(Source records)
# # #

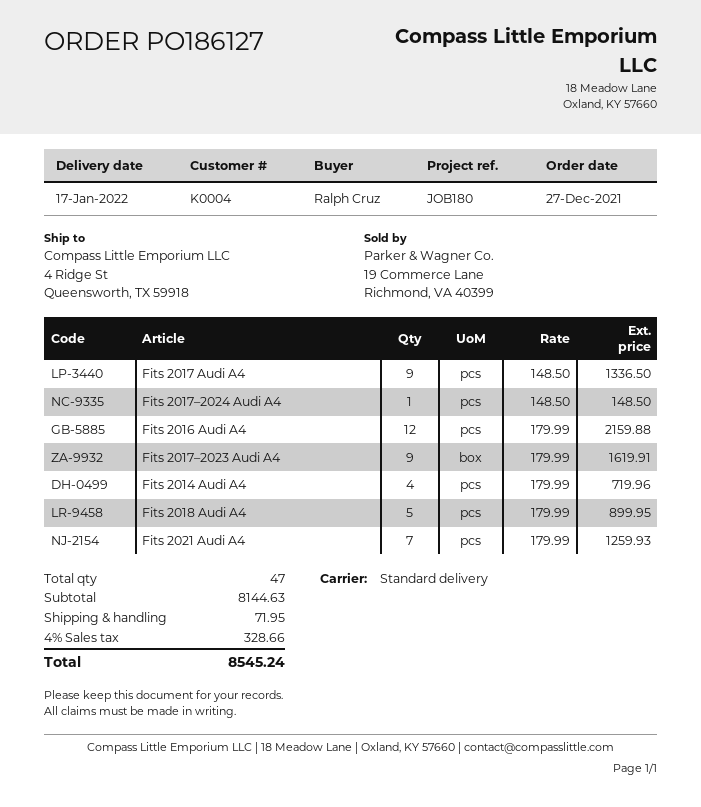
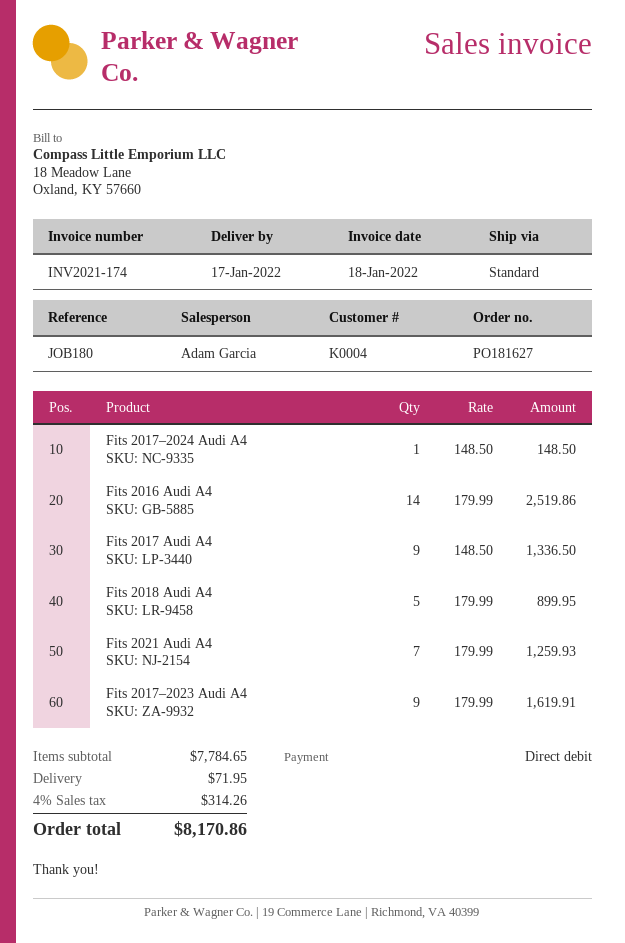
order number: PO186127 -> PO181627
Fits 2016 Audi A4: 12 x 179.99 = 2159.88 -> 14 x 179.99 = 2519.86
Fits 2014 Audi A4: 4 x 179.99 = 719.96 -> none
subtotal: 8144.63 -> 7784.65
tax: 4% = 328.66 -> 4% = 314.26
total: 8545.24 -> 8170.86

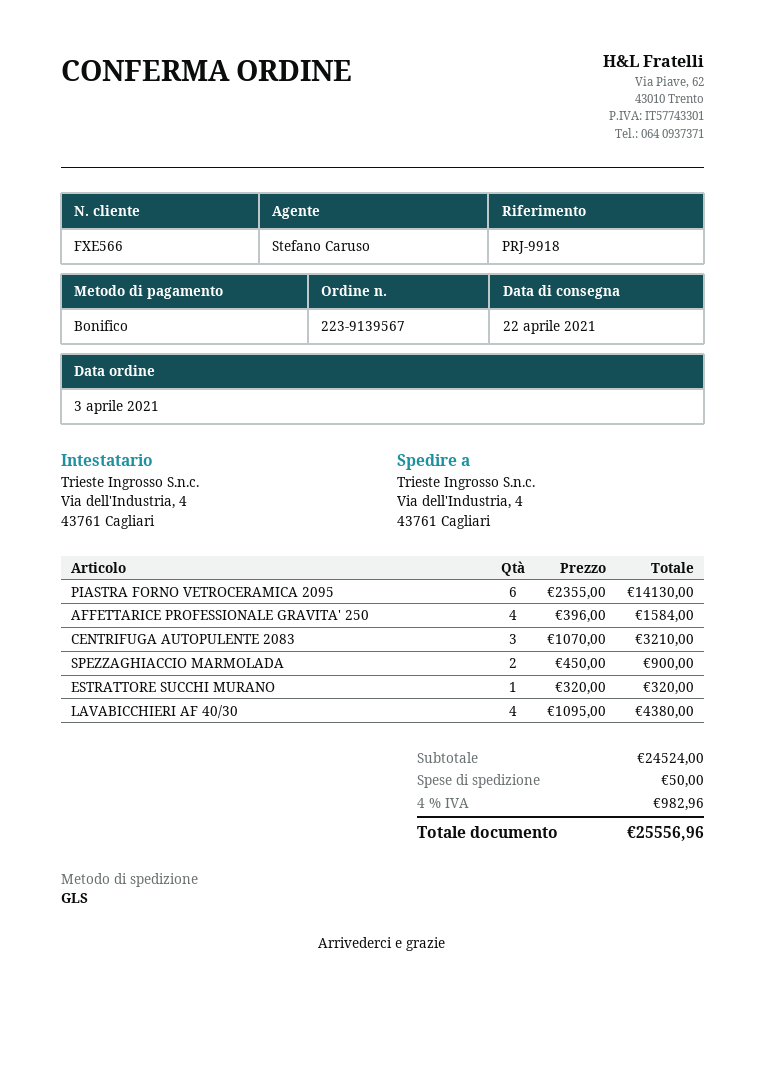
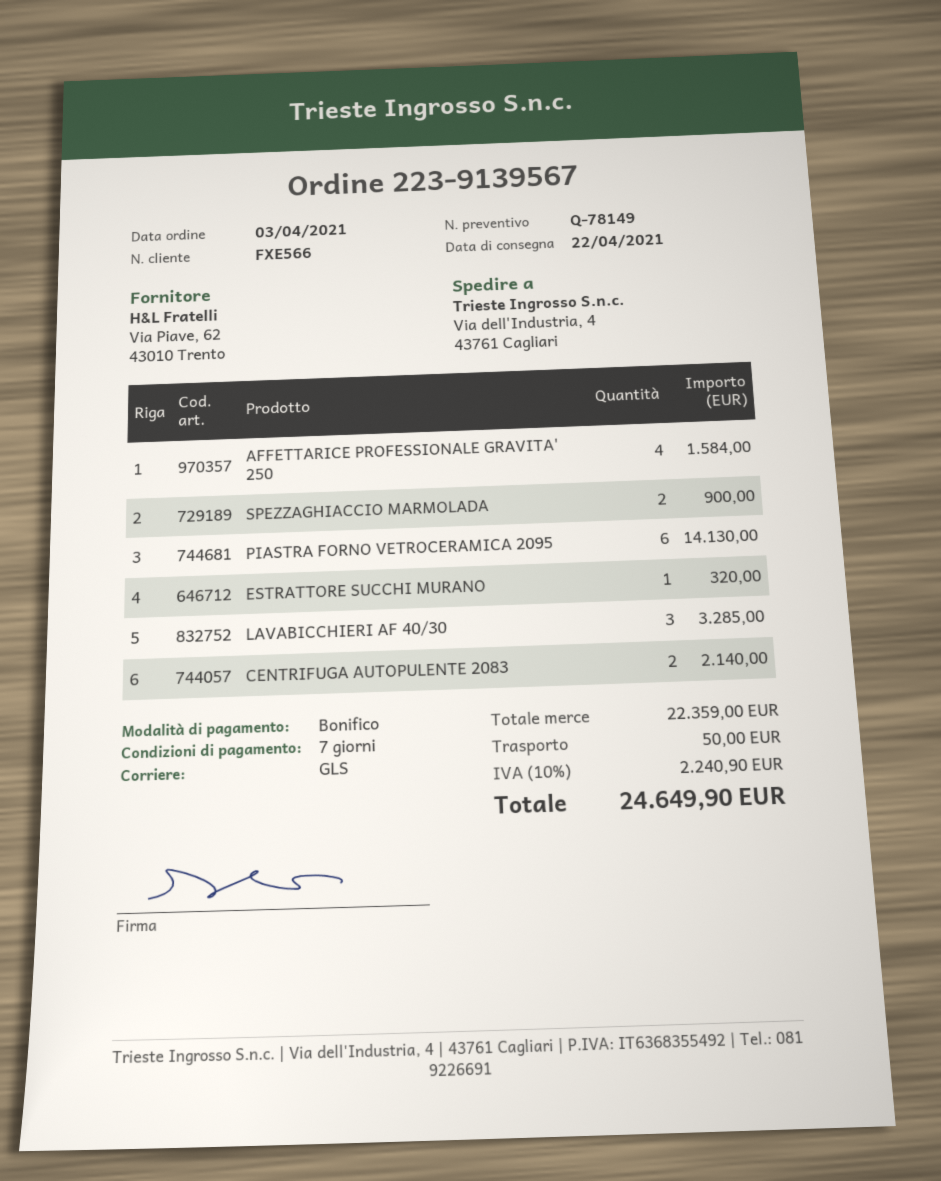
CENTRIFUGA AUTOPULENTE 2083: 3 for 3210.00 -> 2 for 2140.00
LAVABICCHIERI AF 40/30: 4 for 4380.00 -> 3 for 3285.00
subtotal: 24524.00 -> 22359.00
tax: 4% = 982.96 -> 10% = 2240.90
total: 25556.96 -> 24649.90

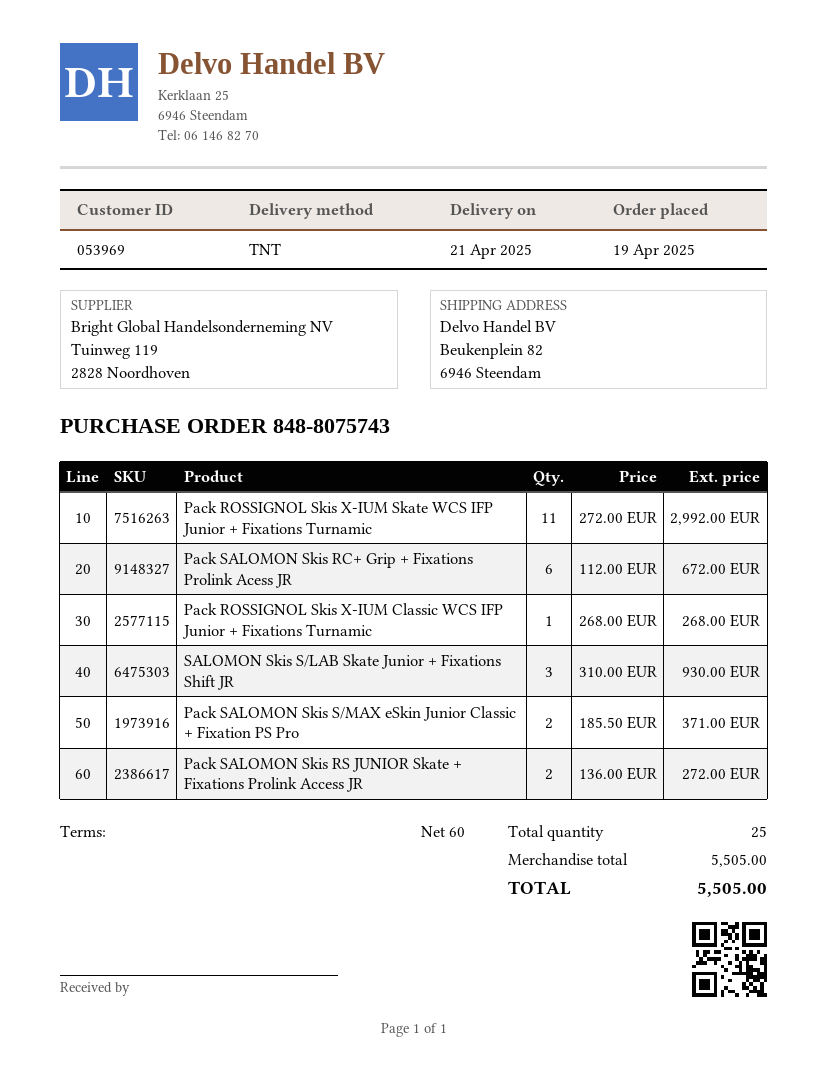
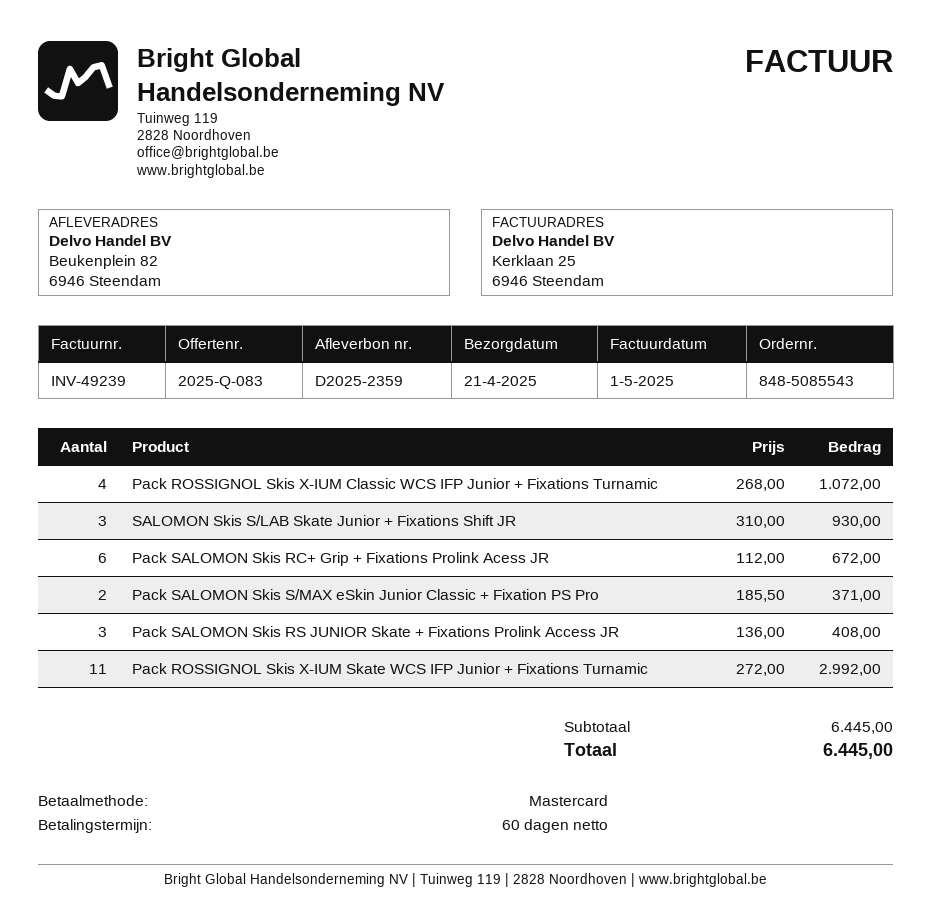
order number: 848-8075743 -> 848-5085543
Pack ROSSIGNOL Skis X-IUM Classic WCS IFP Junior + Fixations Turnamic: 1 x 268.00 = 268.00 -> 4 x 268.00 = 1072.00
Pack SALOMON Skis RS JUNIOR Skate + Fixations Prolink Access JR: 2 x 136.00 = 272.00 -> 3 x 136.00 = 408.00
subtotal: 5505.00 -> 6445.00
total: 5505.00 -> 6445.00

# # #

Task to carry out:
Write out exactly the lines above between the line with "order number: 848-8075743 -> 848-5085543" and the line with "subtotal: 5505.00 -> 6445.00", inclusive, and nothing beyond them.

The completed task:
order number: 848-8075743 -> 848-5085543
Pack ROSSIGNOL Skis X-IUM Classic WCS IFP Junior + Fixations Turnamic: 1 x 268.00 = 268.00 -> 4 x 268.00 = 1072.00
Pack SALOMON Skis RS JUNIOR Skate + Fixations Prolink Access JR: 2 x 136.00 = 272.00 -> 3 x 136.00 = 408.00
subtotal: 5505.00 -> 6445.00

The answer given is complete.